Other important cases successfully argued by our Office before the Court were:

  • Larkos v. Cyprus (1999) (right to home), Alithia Publishing Company v. Cyprus (2000, 2001, 2002) (length of proceedings) and Kolona v. Cyprus (2007) (home and property rights).
  • Kafkaris v. Cyprus (2008) (no punishment without law, particularly the issue of ‘quality of law’), Varnava and Others v. Turkey (2009) (missing persons - failure of the authorities of the Respondent State to conduct an effective investigation into the fate of the nine men who disappeared in life-threatening circumstances and inhuman treatment of their relatives).
  • Fokas v. Turkey (2009, 2013) – violation of the Applicants’ right to peaceful enjoyment of their possession under Article 1 of Protocol 1 with regard to immovable property in Istanbul.
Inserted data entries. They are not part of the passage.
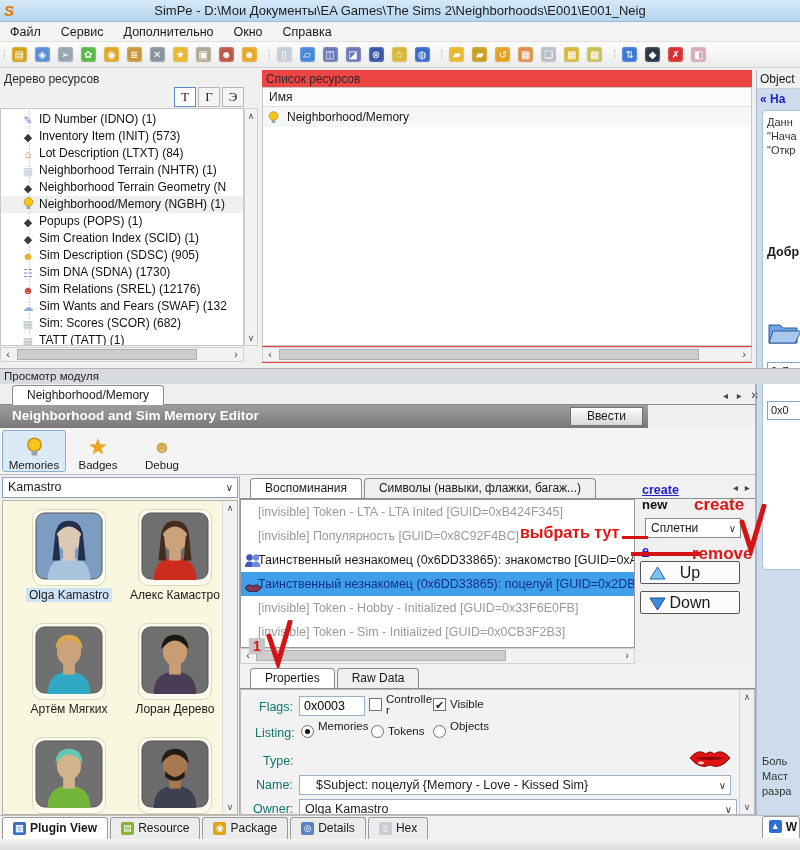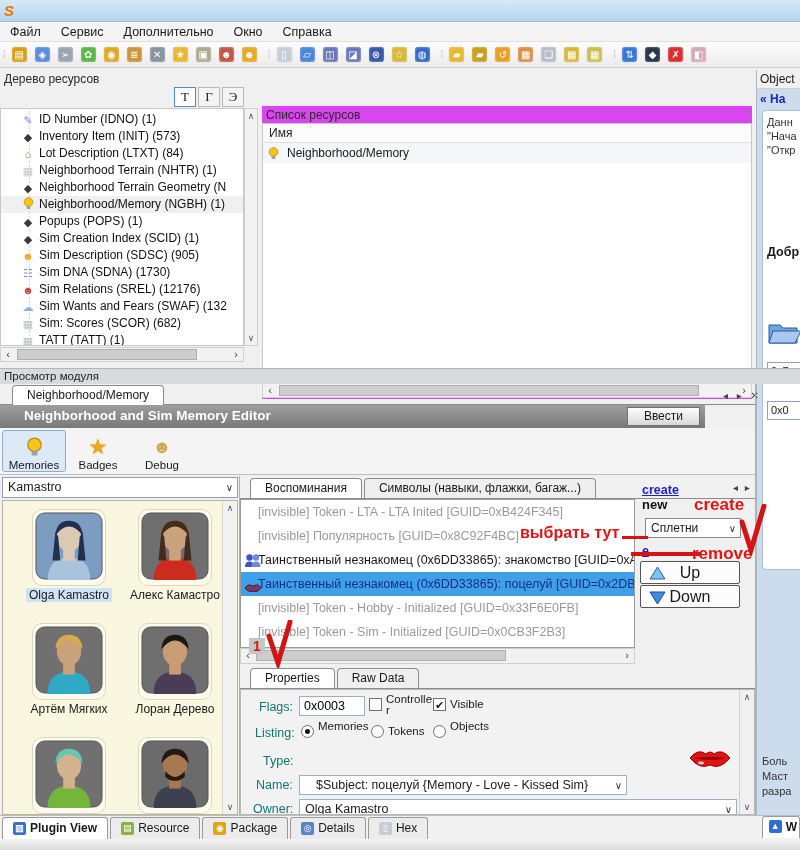--- a/index.html
+++ b/index.html
@@ -46,21 +46,21 @@
   .ticon { position:absolute; left:20px; top:1px; width:14px; font-size:11px; text-align:center; }
   .tguide { position:absolute; left:28px; top:0; bottom:0; width:1px;
     background:repeating-linear-gradient(#c8c8c8 0 1px,transparent 1px 3px); }
   .vscroll { position:absolute; right:0; top:38px; width:14px; height:238px; background:#f2f2f2;
     border:1px solid #d0d0d0; font-size:9px; color:#555; text-align:center; }
   .hscroll { position:absolute; left:0; bottom:0; height:15px; background:#f2f2f2;
     border:1px solid #d0d0d0; font-size:11px; color:#444; }
   .harrow { position:absolute; top:0; width:14px; height:13px; line-height:13px; text-align:center; }
   .hthumb { position:absolute; top:1px; height:11px; background:#cdcdcd; border:1px solid #b0b0b0; }
 
-  .list-panel { position:absolute; left:262px; top:70px; width:490px; height:293px; background:#d946ef;margin-top:36px; }
+  .list-panel { position:absolute; left:262px; top:70px; width:490px; height:293px; background:#ef4444; }
   .listbox { position:absolute; left:0; top:17px; width:490px; height:259px; background:#fff;
     border:1px solid #c8c8c8; }
   .colhead { height:19px; line-height:19px; padding-left:6px; background:#fbfbfb;
     border-bottom:1px solid #e0e0e0; color:#222; }
   .lrow { height:20px; line-height:20px; padding-left:24px; background:#f4f6f8; position:relative; }
 
   
   .right-dock { position:absolute; left:756px; top:70px; width:44px; height:745px; background:#ccdcec;
     border-left:1px solid #a8b8c8; overflow:hidden; }
   .rd-title { background:#f0f0f0; border-bottom:1px solid #d0d0d0; padding:2px 3px; font-size:12px; }
@@ -76,23 +76,23 @@
   
   .module-label { position:absolute; left:0; top:368px; width:800px; height:16px; background:#d7dade;
     border-top:1px solid #b4b4b4; font-size:11.5px; padding-left:4px; line-height:15px; color:#222; }
   .tabstrip { position:absolute; display:flex; align-items:flex-end; }
   .tab { border:1px solid #8c8c8c; border-bottom:none; background:#efefef; padding:2px 14px 3px;
     border-radius:4px 4px 0 0; margin-right:2px; font-size:12px; white-space:nowrap; }
   .tab.active { background:#fff; font-weight:normal; position:relative; z-index:2; }
   .strip-line { position:absolute; left:0; width:755px; height:1px; background:#8c8c8c; }
   .tab-arrows { position:absolute; font-size:10px; color:#444; letter-spacing:3px; }
 
-  .editor-header { position:absolute; left:0; top:405px; width:705px; height:23px;
+  .editor-header { position:absolute; left:0; top:405px; width:648px; height:23px;
     background:linear-gradient(#9e9e9e,#787878); color:#fff; font-weight:bold; font-size:13.5px;
-    line-height:22px; padding-left:24px; }
+    line-height:22px; padding-left:12px; }
   .enter-btn { position:absolute; right:5px; top:2px; height:19px; padding:0 16px;
     background:linear-gradient(#fefefe,#d8d8d8); border:1px solid #707070; color:#1a1a1a;
     font-weight:normal; font-size:12px; line-height:17px; }
 
   .editor-tools { position:absolute; left:0; top:428px; width:755px; height:47px; background:#f4f4f4;
     border-bottom:1px solid #bdbdbd; display:flex; padding:2px 2px; }
   .toolbig { width:64px; height:42px; display:flex; flex-direction:column; align-items:center;
     justify-content:flex-end; border:1px solid transparent; border-radius:3px; font-size:11.5px; }
   .toolbig.active { background:#dce9f7; border:1px solid #88aed4; }
   .toolbig .big-ico { height:24px; display:flex; align-items:center; }
@@ -170,20 +170,21 @@
   .anno-line { position:absolute; background:#d41414; z-index:60; }
   .divider-v { position:absolute; background:#b0b0b0; width:1px; }
 </style>
 </head>
 <body>
 
 <div id="app">
 
   <div class="titlebar">
     <span class="app-logo">S</span>
+    <span class="title-text">SimPe - D:\Мои Документы\EA Games\The Sims 2\Neighborhoods\E001\E001_Neig</span>
   </div>
 
   <div class="menubar" id="menubar">
       <span class="mi">Файл</span>
       <span class="mi">Сервис</span>
       <span class="mi">Дополнительно</span>
       <span class="mi">Окно</span>
       <span class="mi">Справка</span>
     </div>
 
@@ -531,21 +532,21 @@
     </div>
     <div style="position:absolute; left:4px; top:64px;"><span class="link">e</span></div>
     <div class="updown" style="top:81px;">
       <span class="ud-ico">
         <svg width="17" height="15" viewBox="0 0 17 15">
             <path d="M8.5 1 L16 13 L1 13 Z" fill="#7cc4f0" stroke="#2864a8"></path>
           </svg>
       </span>
       <span>Up</span>
     </div>
-    <div class="updown" style="top:105px;text-align:center;">
+    <div class="updown" style="top:111px;text-align:center;">
       <span class="ud-ico">
         <svg width="17" height="15" viewBox="0 0 17 15">
             <path d="M1 2 L16 2 L8.5 14 Z" fill="#3c8ce0" stroke="#1c4c90"></path>
           </svg>
       </span>
       <span>Down</span>
     </div>
   </div>
 
   <div class="props-tabsrow">
@@ -568,21 +569,21 @@
     <span class="radio on" style="left:60px; top:35px;" id="r0"></span>
     <span class="cb-label" style="left:77px; top:31px; width:52px;" id="r0l">Memories</span>
     <span class="radio" style="left:130px; top:35px;" id="r1"></span>
     <span class="cb-label" style="left:147px; top:36px; width:46px;" id="r1l">Tokens</span>
     <span class="radio" style="left:192px; top:35px;" id="r2"></span>
     <span class="cb-label" style="left:209px; top:31px; width:44px;" id="r2l">Objects</span>
 
     <span class="plabel" style="left:22px; top:64px;">Type:</span>
 
     <span class="plabel" style="left:15px; top:88px;">Name:</span>
-    <div class="pcombo" style="left:58px; top:85px; width:328px;padding-left:16px;">
+    <div class="pcombo" style="left:58px; top:85px; width:432px;padding-left:16px;">
       <span>$Subject: поцелуй {Memory - Love - Kissed Sim}</span>
       <span class="combo-arrow">∨</span>
     </div>
 
     <span class="plabel" style="left:12px; top:112px;">Owner:</span>
     <div class="pcombo" style="left:58px; top:109px; width:438px;">
       <span>Olga Kamastro</span>
       <span class="combo-arrow">∨</span>
     </div>
     <span class="link" style="position:absolute; left:499px; top:112px;">Me</span>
The Court awarded Euro 5.000.000 in respect of pecuniary and non-pecuniary damages.

Cases before the Cyprus Courts

Our Practice has currently pending cases before the Cyprus Courts, on the appeal stage, lodged by relatives of missing persons who have been recently found buried in the non-occupied part of Cyprus. Reference can be made to Vasos Vasileiou a.o. v. The Republic of Cyprus, case no.13863/02, (Βάσος Βασιλείου κ.α. εναντίον Κυπριακής Δημοκρατίας), in which Cyprus has been found responsible for the violation of Article 3 and 8 of the Convention (ECHR) and the Court awarded 50.000 euro to the missing person’s wife and 25.000 euro to each of his children as non-pecuniary damages.

Specific mention should also be made of Andriani Palma a.o. v. the Attorney General of the Republic of Cyprus, case no.6661/2001, (1. Ανδριανή Πάλμα κ.α. v. Γενικού Εισαγγελία της Δημοκρατίας) that we handled more recently. In this case, the Court found that the Republic of Cyprus failed to comply with its obligations derived by the international conventions, the international humanitarian customary law (related to the protection of family life, the treatment of the dead, the obligation to return the remains and to record all available information and notify the families) and violated the constitutionally enshrined human rights of the Plaintiffs, namely the wife and the two daughters of the, until recently, Greek-Cypriot missing husband and father, Charalambos Palma. The Court awarded to plaintiff no.1 the amount of Euro 132.000 and plaintiffs 2 and 3 Euro 66.000 as general damages and, additionally, Euro 20.000 to each as punitive damages.